1. Slurm workload manager

HPC3 is using the SLURM as the workload manager and job scheduler. Slurm is widely used widely at super computer centers and is actively maintained.

1.1. Dos and Don’ts

Cluster is a shared resource. Please follow the Acceptable use that describe how to properly use HPC3. These rules apply to using Slurm for running jobs.

Failure to follow conduct rules may adversely impact others working on the cluster.

1.2. Slurm Accounting

Each personal and lab account has a balance that is getting used when you run Slurm jobs.

Slurm Personal account

is created automatically when your HPC3 account is created. Every user is granted one time 1000 free CPU hours as a startup allowance. This base allocation is there for you to become familiar with HPC3, Slurm scheduler, and accounting.

Slurm Lab accounts

Any UCI Professor can request an HPC3 Slurm Lab account and add researchers/students to this account. The goal is faculty who request an account will be granted no-cost 200,000 CPU hours per fiscal year. Based upon the number of requests and the number of nodes that have been purchased by RCIC, this number will vary.

Most jobs ran on HPC3 are charged to Slurm Lab accounts because most HPC3 users are part of at least one research lab. If a lab account runs out of CPU hours, more CPU hours can be purchased via recharge.

1.2.1. Getting Slurm Lab Account

PI may request a Slurm Lab account by sending a request to hpc-support@uci.edu and specifying the following information:

  • PI name and UCInetID

  • Name and UCInetID of the researchers, graduate students or other collaborators to add to the account. They will be be able to charge CPU hours to the lab account.

Attention

Students and group members who wish to use Slurm Lab account

1.2.2. Accounts balances

Please learn

Allocation Units

When a job is allocated resources, the resources include CPUs and memory. Memory in each partition is allocated per-CPU core. When you request more cores, your job is allocated more memory and vice versa.

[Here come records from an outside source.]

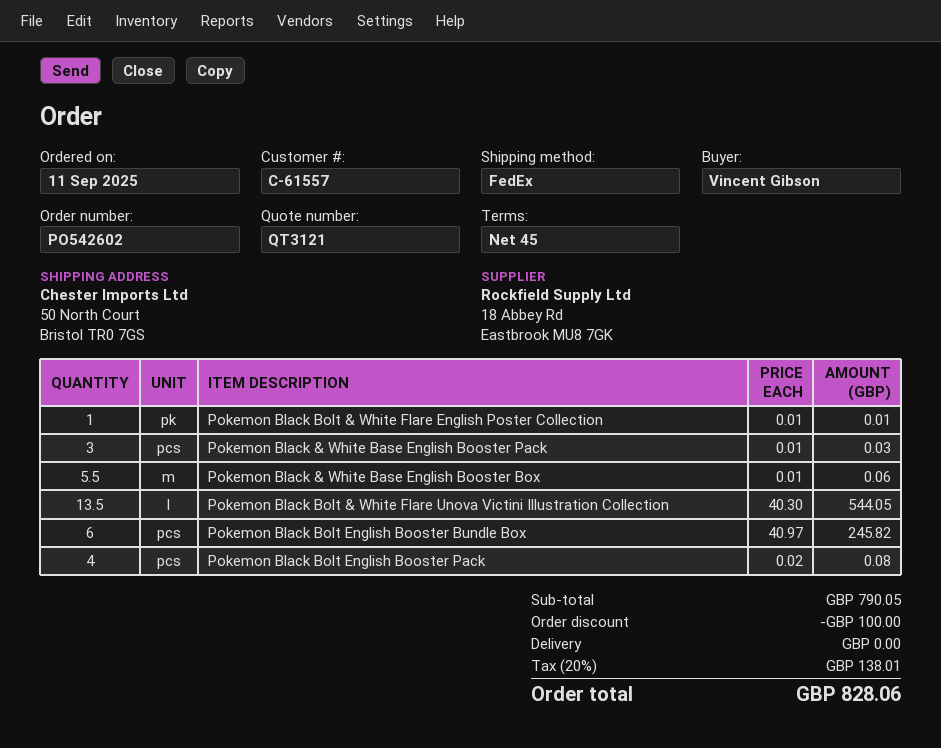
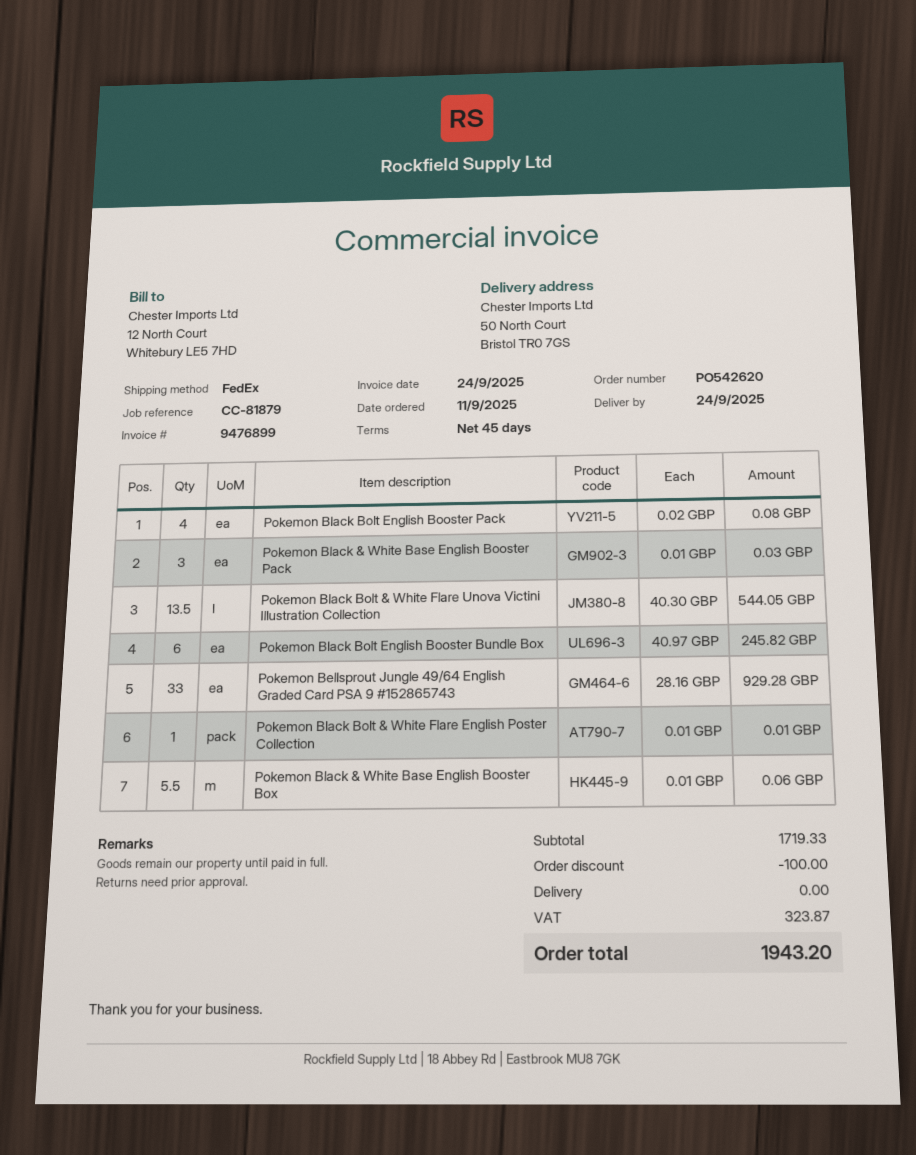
order number: PO542602 -> PO542620
Pokemon Bellsprout Jungle 49/64 English Graded Card PSA 9 #152865743: none -> 33 x 28.16 = 929.28
subtotal: 790.05 -> 1719.33
tax: 138.01 -> 323.87
total: 828.06 -> 1943.20

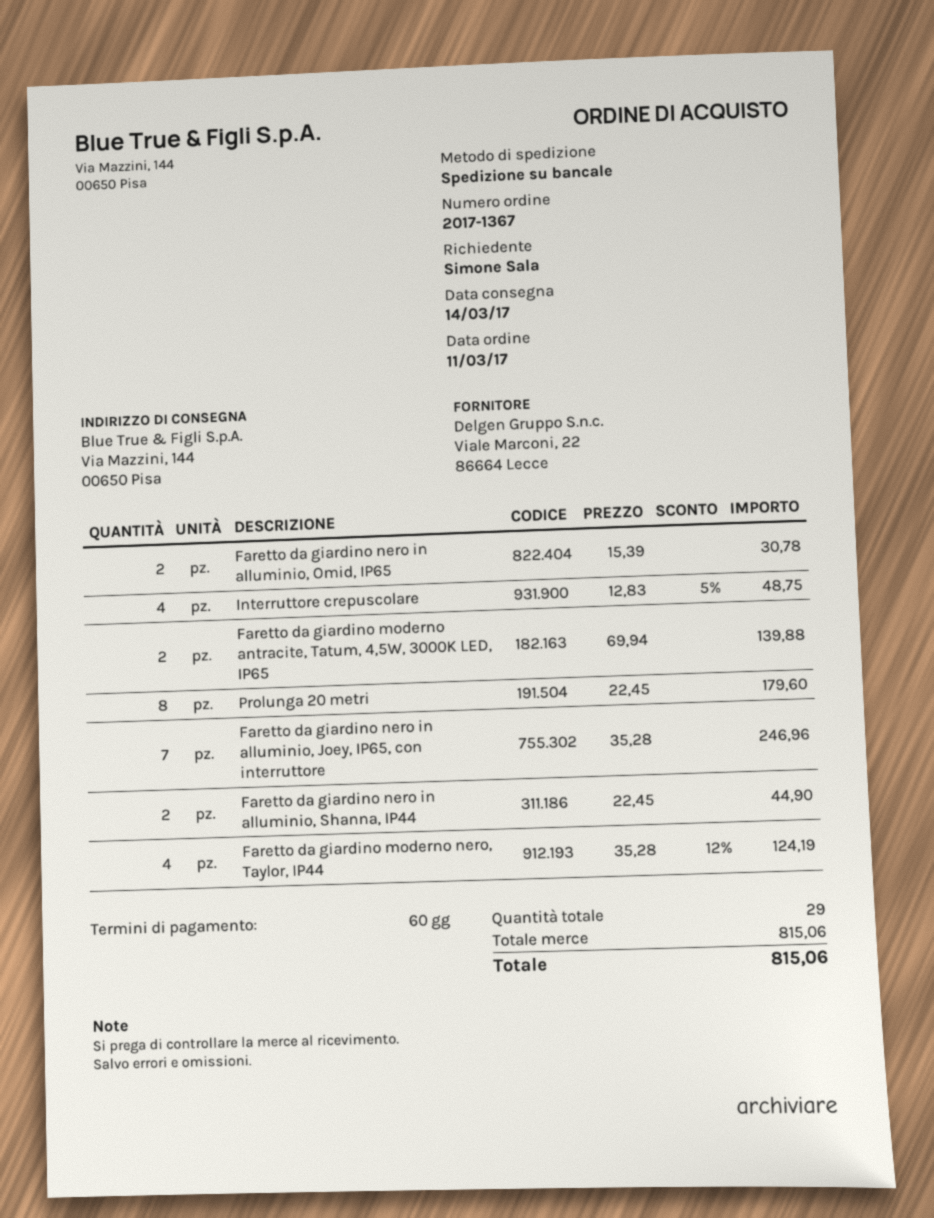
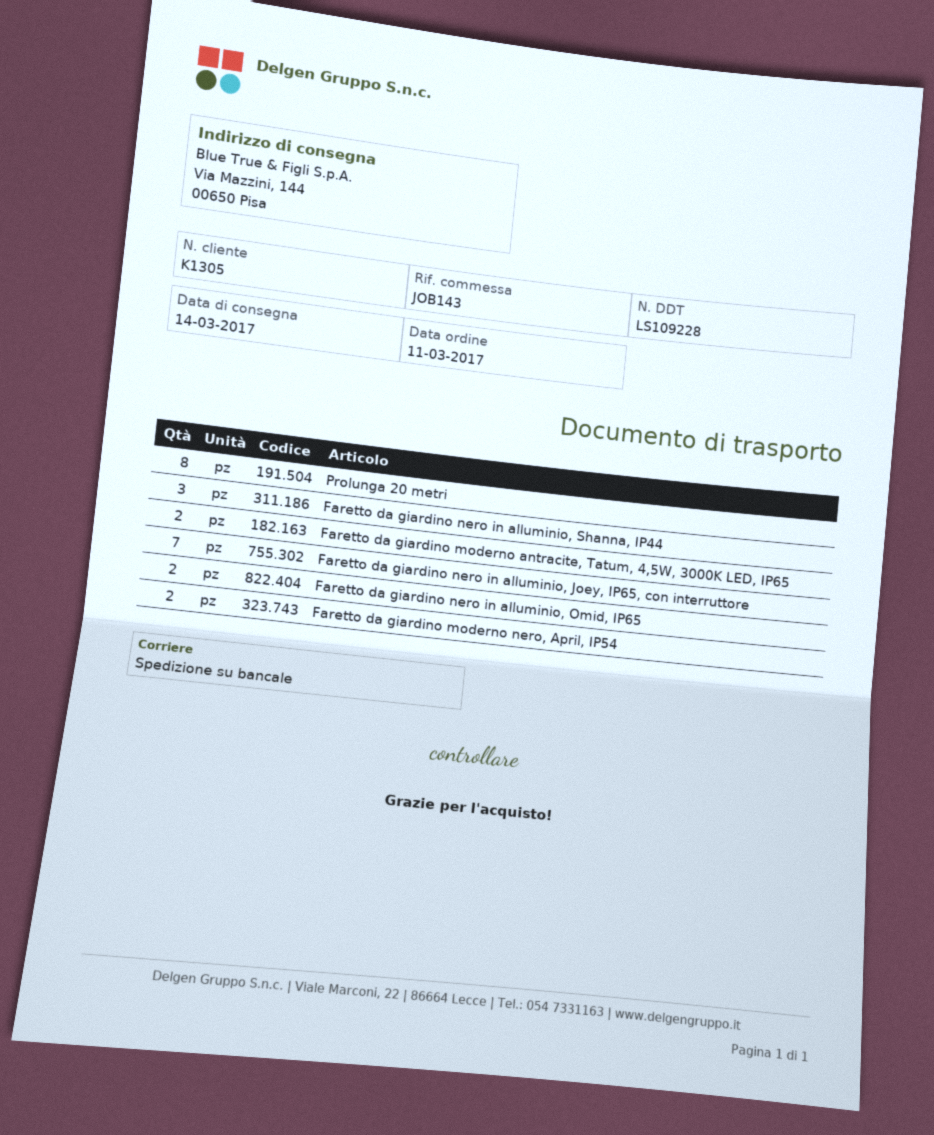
Interruttore crepuscolare: 4 -> none
Faretto da giardino nero in alluminio, Shanna, IP44: 2 -> 3
Faretto da giardino moderno nero, Taylor, IP44: 4 -> none
Faretto da giardino moderno nero, April, IP54: none -> 2

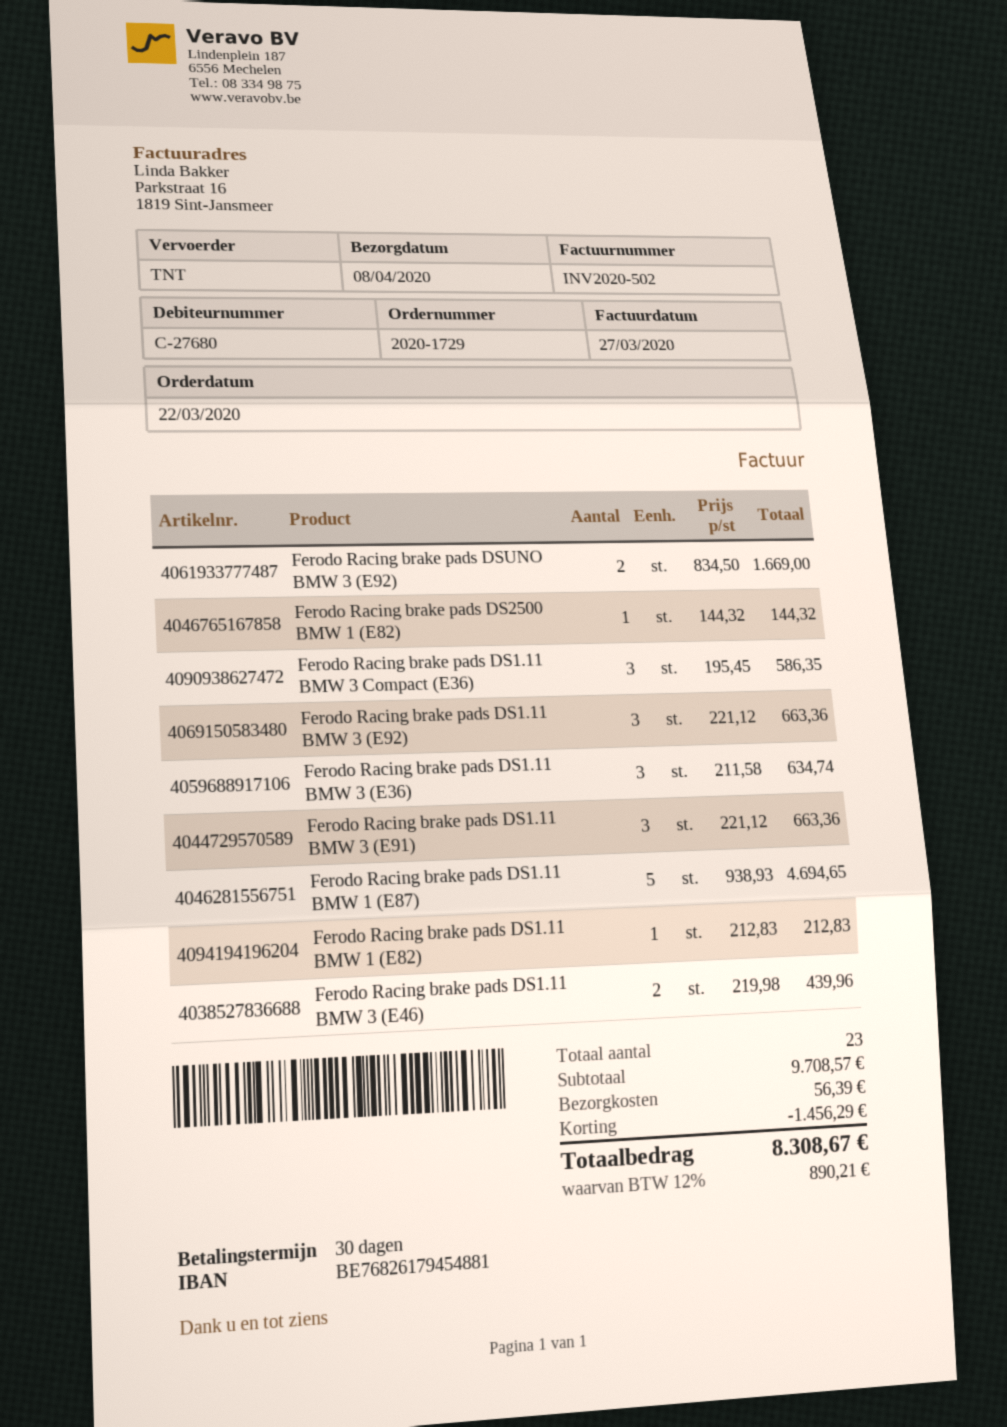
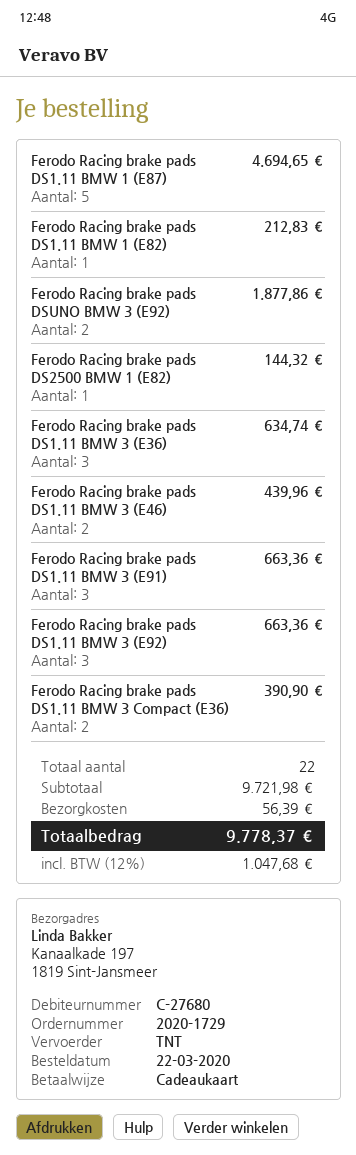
Ferodo Racing brake pads DSUNO BMW 3 (E92): 2 for 1669.00 -> 2 for 1877.86
Ferodo Racing brake pads DS1.11 BMW 3 Compact (E36): 3 for 586.35 -> 2 for 390.90
total quantity: 23 -> 22
subtotal: 9708.57 -> 9721.98
discount: 1456.29 -> none
tax: 12% = 890.21 -> 12% = 1047.68
total: 8308.67 -> 9778.37

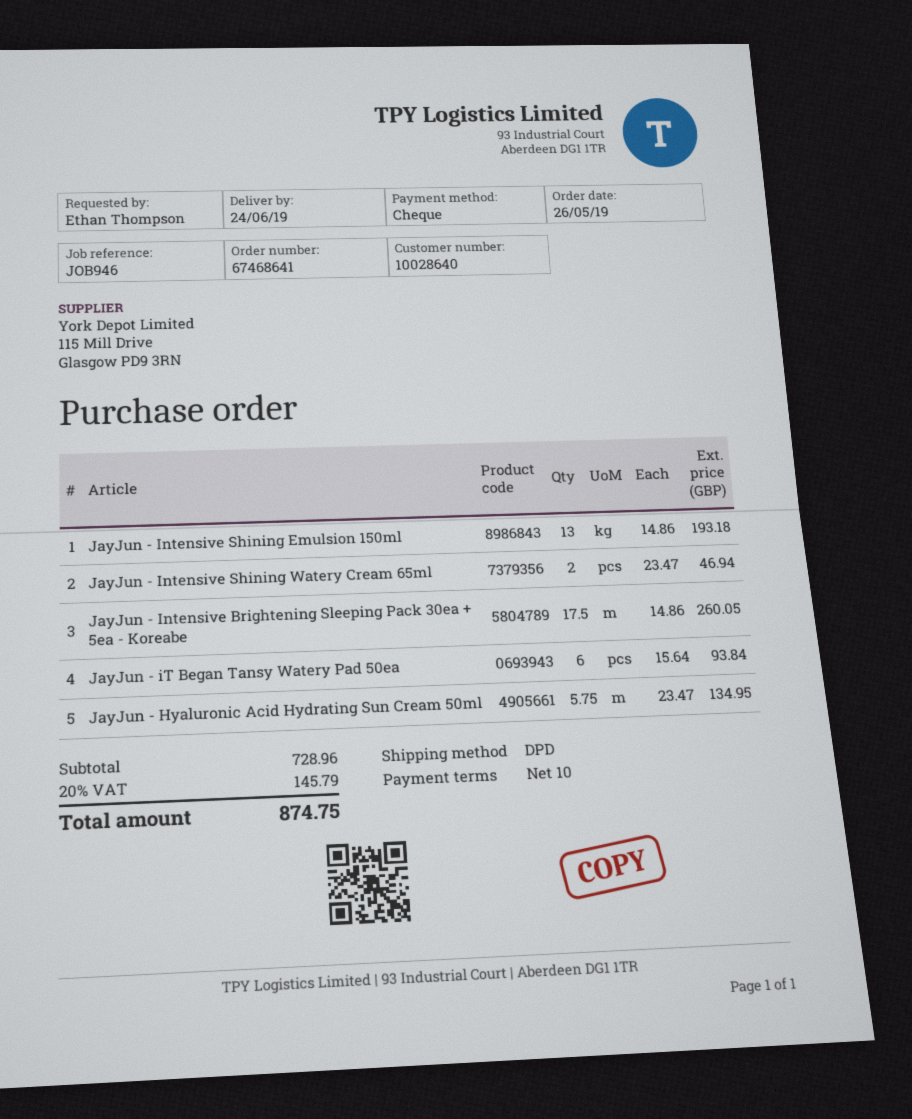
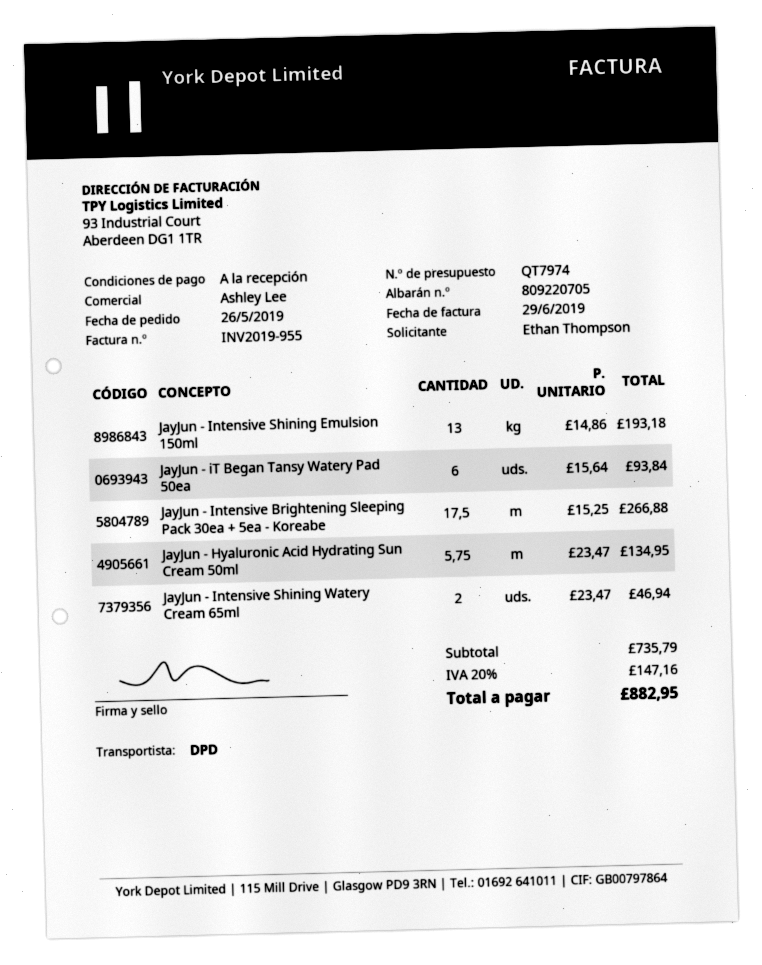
payment terms: 10 days -> on receipt
JayJun - Intensive Brightening Sleeping Pack 30ea + 5ea - Koreabe: 17.5 x 14.86 = 260.05 -> 17.5 x 15.25 = 266.88
subtotal: 728.96 -> 735.79
tax: 20% = 145.79 -> 20% = 147.16
total: 874.75 -> 882.95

Jobs will charge core-hours or GPU-hours to the account. The costs are calculated as follows.

1 core-hour:
is 1 allocation unit charged for
1 CPU used for 1 hour
Each CPU core-hour is charged to the specified account. Default is your Slurm Personal account.
1 GPU-hour:
is 34 allocation units charged for
1 GPU used for 1 hour as 32 allocation units, plus
2 CPU used for 1 hour (required to run the job) as 2 units.
Each GPU hour is charged to a GPU-enabled account which can only be used on GPU-nodes.
1 GPU-hour (RTX6000 Pro):
is 68 allocation units charged for
1 GPU used for 1 hour as 64 allocation units, plus
4 CPU used for 1 hour (required to run the job) as 4 units.
RTX6000 Pro Blackwell GPUs are in the gpu32 queue and require a gpu32 slurm account

A job is using

Units charged

1 CPU X 1 hr

1

1 CPU X 6 min

0.1

10 CPU X 1 hr

10

(1 GPU + 2 CPU ) X 1 hr

34

(1 RTX6000 + 4 CPU ) X 1 hr

68

1.2.3. Free and Allocated Jobs

All computational processes on the cluster must be submitted as Slurm jobs.
Charging jobs to an account is new for the UCI community.
There are two types of jobs:
allocated

jobs are charged to an account. A large fraction of users will run allocated jobs and never see the limits of their accounts.

free

jobs are not charged to an account. Users who are running a very large number of free jobs are likely to have some of their jobs preempted (killed).

Slurm jobs properties

Free jobs

Allocated jobs

Are submitted to free, free-gpu* partitions

Are Submitted to all other partitions

Are not charged to any account [1]

Default is a user personal Slurm account

Are charged to a specified account.

Default is a user personal Slurm account

Can be killed at any time to make room

for allocated jobs [2]

Can not be killed by any other job.

Once start, will run to completion

Can preempt free jobs

Jobs with QOS normal are charged for the CPU time used

Jobs with QOS high are charged double the CPU time

used and are placed at the front of the jobs queue [3]

Submitted with sbatch for batch jobs

Submitted with srun for interactive jobs

Submitted with sbatch for batch jobs

Submitted with srun for interactive jobs

1.3. Partitions Structure

Slurm uses the term partition to signify a batch queue of resources. HPC3 has heterogeneous hardware, memory footprints, and nodes with GPUs.

The tables below show available partitions, their memory, runtime and job preemption configuration, and cost per hour in Allocation Units.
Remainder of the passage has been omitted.